🤖 AI Summary
To address low clustering accuracy, training instability, and poor scalability caused by noisy edges in real-world graph data, this paper proposes a robust graph clustering framework. The core innovation is a dual soft-assignment协同 mechanism: (i) global soft assignment based on topology-attribute fused embeddings and a structural affinity matrix; and (ii) node-level local soft assignment guided by explicitly modeled community landmarks. This paradigm jointly optimizes global graph structure while ensuring robust local reassignment under noise. Integrating deep graph neural networks (GNNs), self-supervised joint optimization, and landmark-driven guidance, the method achieves significant improvements over state-of-the-art approaches across multiple real-world graph benchmarks—demonstrating higher clustering accuracy, enhanced noise resilience, improved training stability, and efficient scalability to graphs with thousands of nodes.
📝 Abstract
Graph clustering is an essential aspect of network analysis that involves grouping nodes into separate clusters.
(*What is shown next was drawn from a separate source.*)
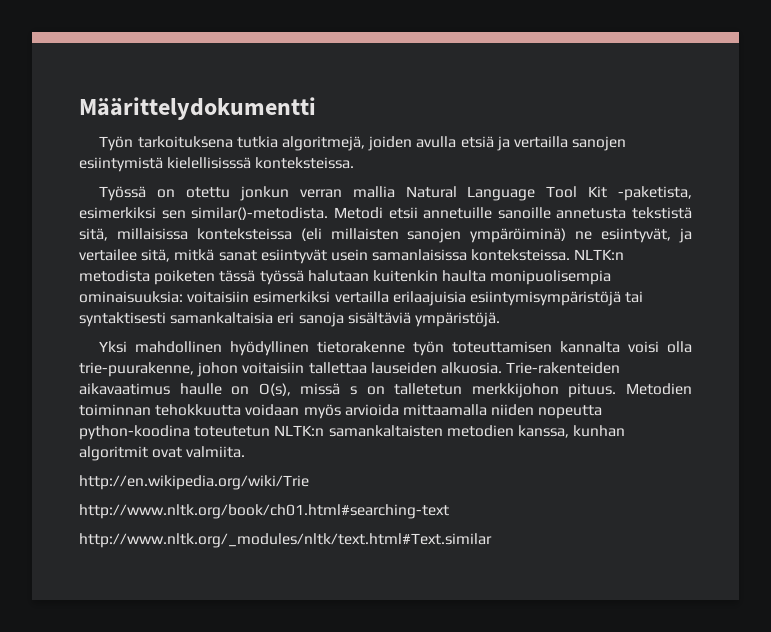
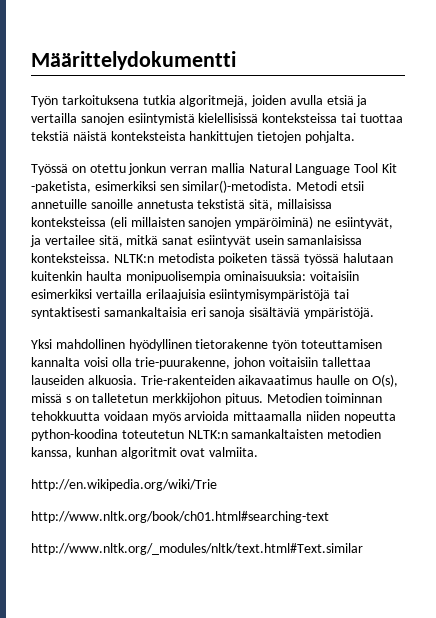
[167,157,355,169] kielellisisssä konteksteissa. -> [198,113,403,123] [31,131,355,143] kielellisissä konteksteissa tai tuottaa tekstiä näistä konteksteista hankittujen tietojen pohjalta.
Recent developments in deep learning have resulted in graph clustering, which has proven effective in many applications. Nonetheless, these methods often encounter difficulties when dealing with real-world graphs, particularly in the presence of noisy edges. Additionally, many denoising graph clustering methods tend to suffer from lower performance, training instability, and challenges in scaling to large datasets compared to non-denoised models. To tackle these issues, we introduce a new framework called the Robust Deep Graph Clustering Framework via Dual Soft Assignment (RDSA). RDSA consists of three key components: (i) a node embedding module that effectively integrates the graph's topological features and node attributes; (ii) a structure-based soft assignment module that improves graph modularity by utilizing an affinity matrix for node assignments; and (iii) a node-based soft assignment module that identifies community landmarks and refines node assignments to enhance the model's robustness. We assess RDSA on various real-world datasets, demonstrating its superior performance relative to existing state-of-the-art methods. Our findings indicate that RDSA provides robust clustering across different graph types, excelling in clustering effectiveness and robustness, including adaptability to noise, stability, and scalability.